Her companions believed in her powers. It was the reason they’d left the Isle of Mon and ventured with her back into the occupied territories of their beloved Cymru.
If she was successful in her quest to discover the heart of the rebellion, they would return to the Druid sanctuary and tell the others. She wasn’t the only one who longed to fight for freedom rather than hide in sacred groves dedicated to cowardly gods. And then a great army of Druids would join the displaced Briton king Caratacus, who was causing such disruption to the despised Roman Legions.
“Caratacus is close.” She knew that, and it had nothing to do with visions from the gods. She no longer had visions. No matter what her fellow Druids might think. Her knowledge was based on information gleaned from those who had arrived on Mon over the last few moons, and her resolve to join the insurgents had strengthened when Gawain left the Isle to stand by the Catuvellauni king, Caratacus.
A sharp pain sliced through her breast, raw and savage, jagged with guilt, as she recalled Gawain. The man who had loved her. The man she had tried so hard to love in return, but never had.
Because her heart had belonged to another.
Her grip tightened on the reins. She would avenge Gawain’s death with the last breath in her lungs, the last drop of blood in her veins. He had loved her, and he deserved nothing less from her.
She would never succumb as a slave of Rome. She’d rather a glorious death in the midst of battle, securing the freedom of her people.
“How close?” Drustan, another young Druid and, like both Einion and Morcant, not yet fully trained, glanced around the edge of the glade as if expecting the Briton to miraculously appear before them.
They expected her to proclaim a sign. She was the most senior Druid here, and yet even she hadn’t finished her training before the bloodied invasion had devastated their existence. But no older Druid from Mon had wanted to take the chance of returning to Cymru without solid, irrefutable proof of where, precisely, the Briton king commanded his rebels.

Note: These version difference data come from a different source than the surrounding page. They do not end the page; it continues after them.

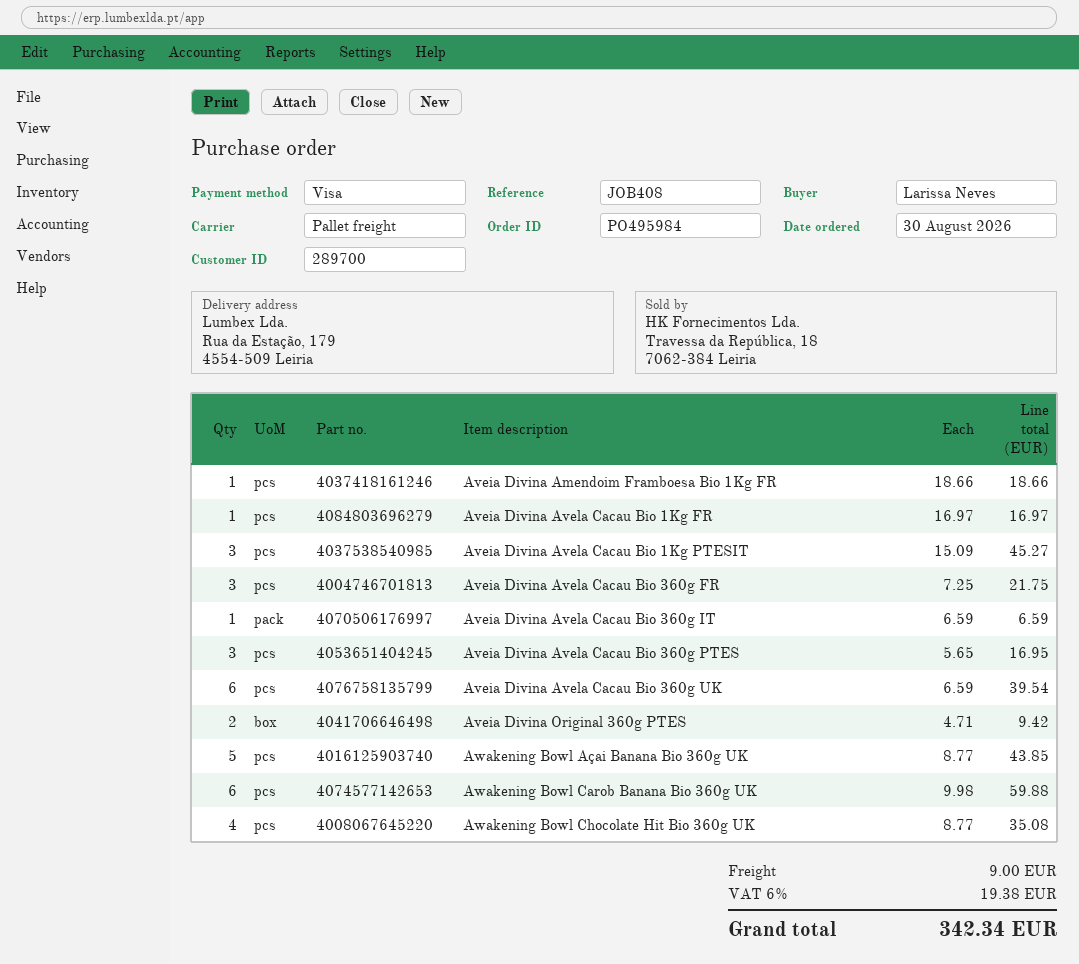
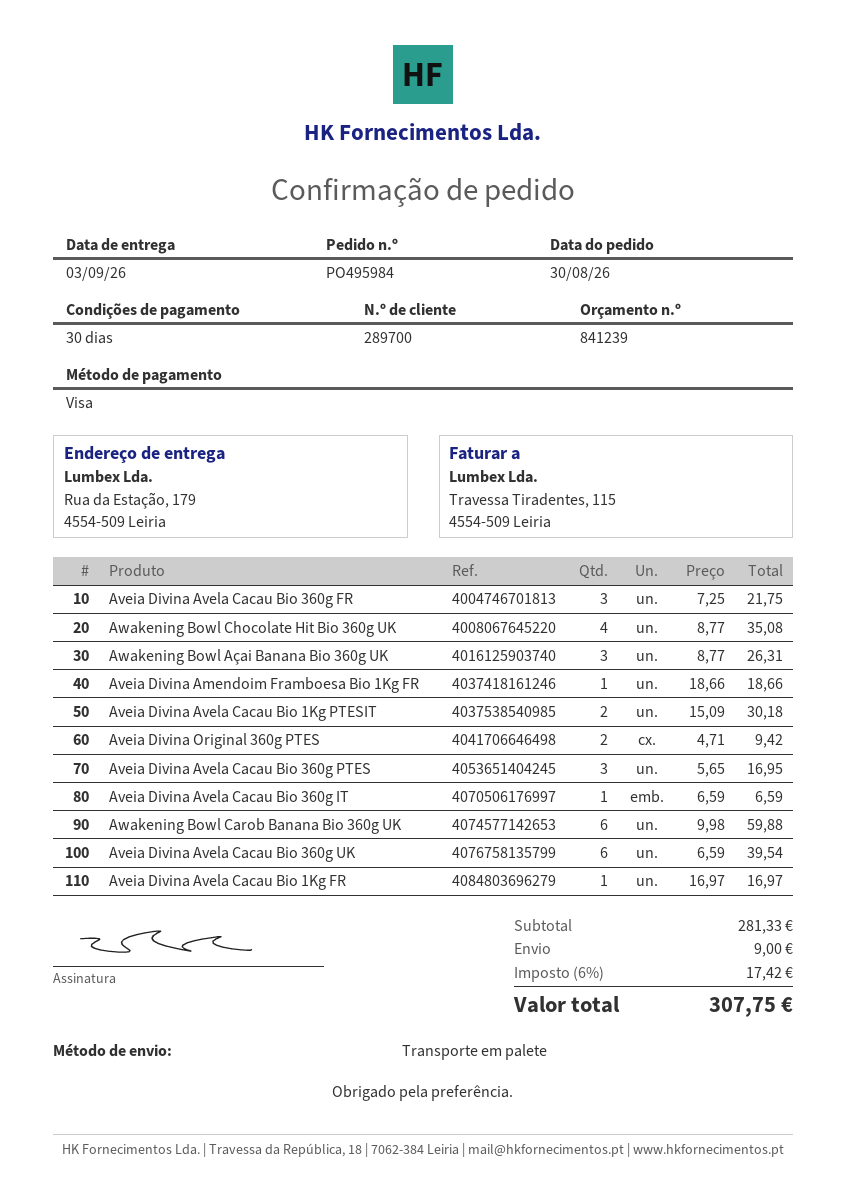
Aveia Divina Avela Cacau Bio 1Kg PTESIT: 3 x 15.09 = 45.27 -> 2 x 15.09 = 30.18
Awakening Bowl Açai Banana Bio 360g UK: 5 x 8.77 = 43.85 -> 3 x 8.77 = 26.31
tax: 6% = 19.38 -> 6% = 17.42
total: 342.34 -> 307.75

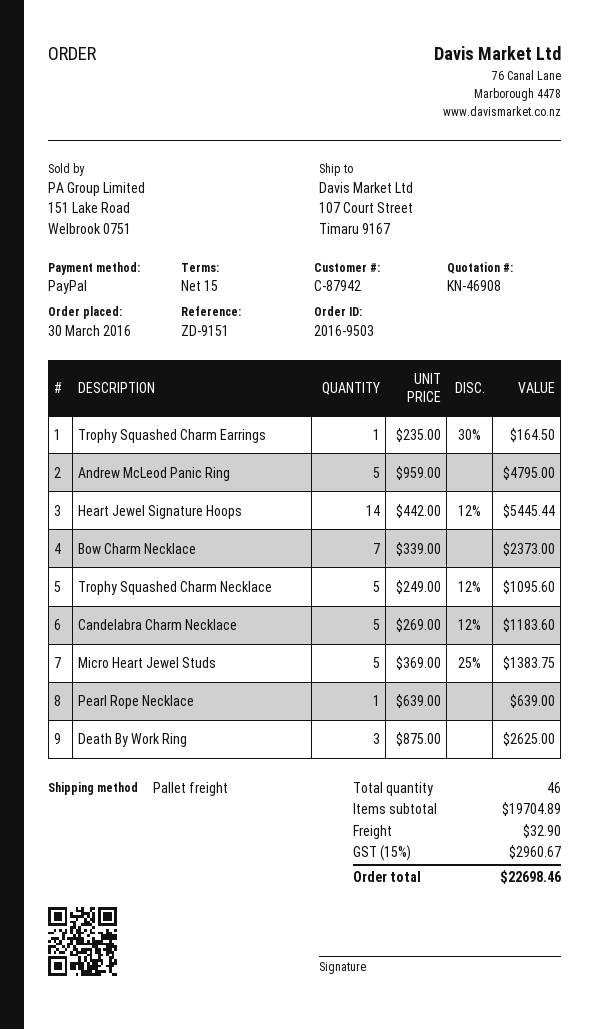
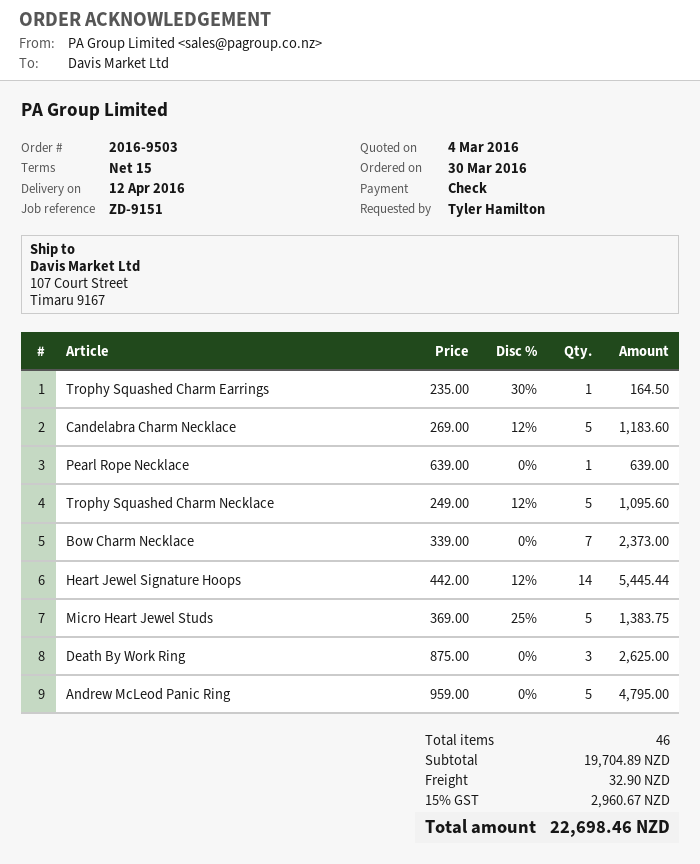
payment method: PayPal -> cheque

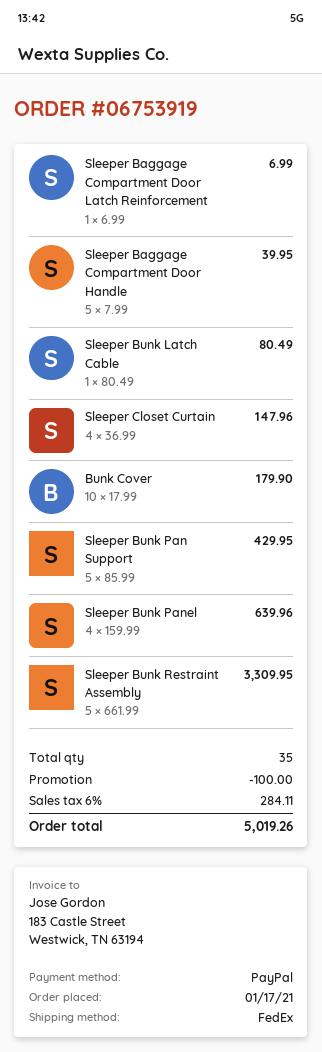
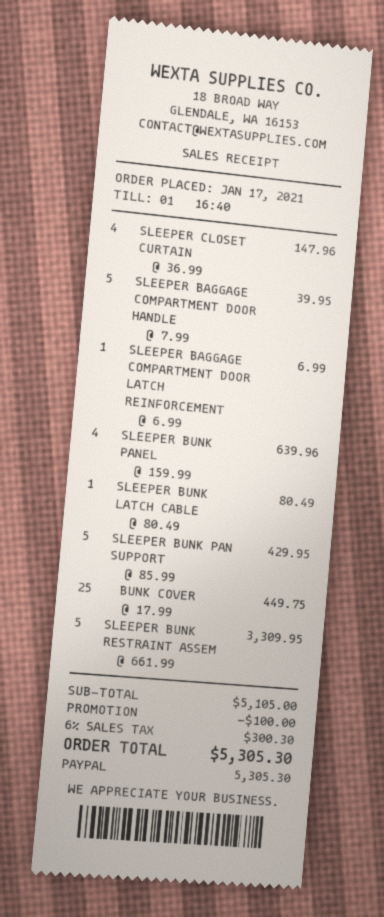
Bunk Cover: 10 x 17.99 = 179.90 -> 25 x 17.99 = 449.75
tax: 6% = 284.11 -> 6% = 300.30
total: 5019.26 -> 5305.30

No light summer breeze rustled the leaves on the looming trees. The air hung heavy and still as if waiting for the wheel of life to turn, to irrevocably alter her course forever.
An eerie shiver inched along her spine and chills scuttled over her arms, raising the fine hairs. Instinctively she curled her fingers around the jewel-encrusted dagger secured at her waist. She no longer believed in her gods and no longer received their signs, and the only thing that was about to change was that Rome would discover her mistake in enslaving Cymru.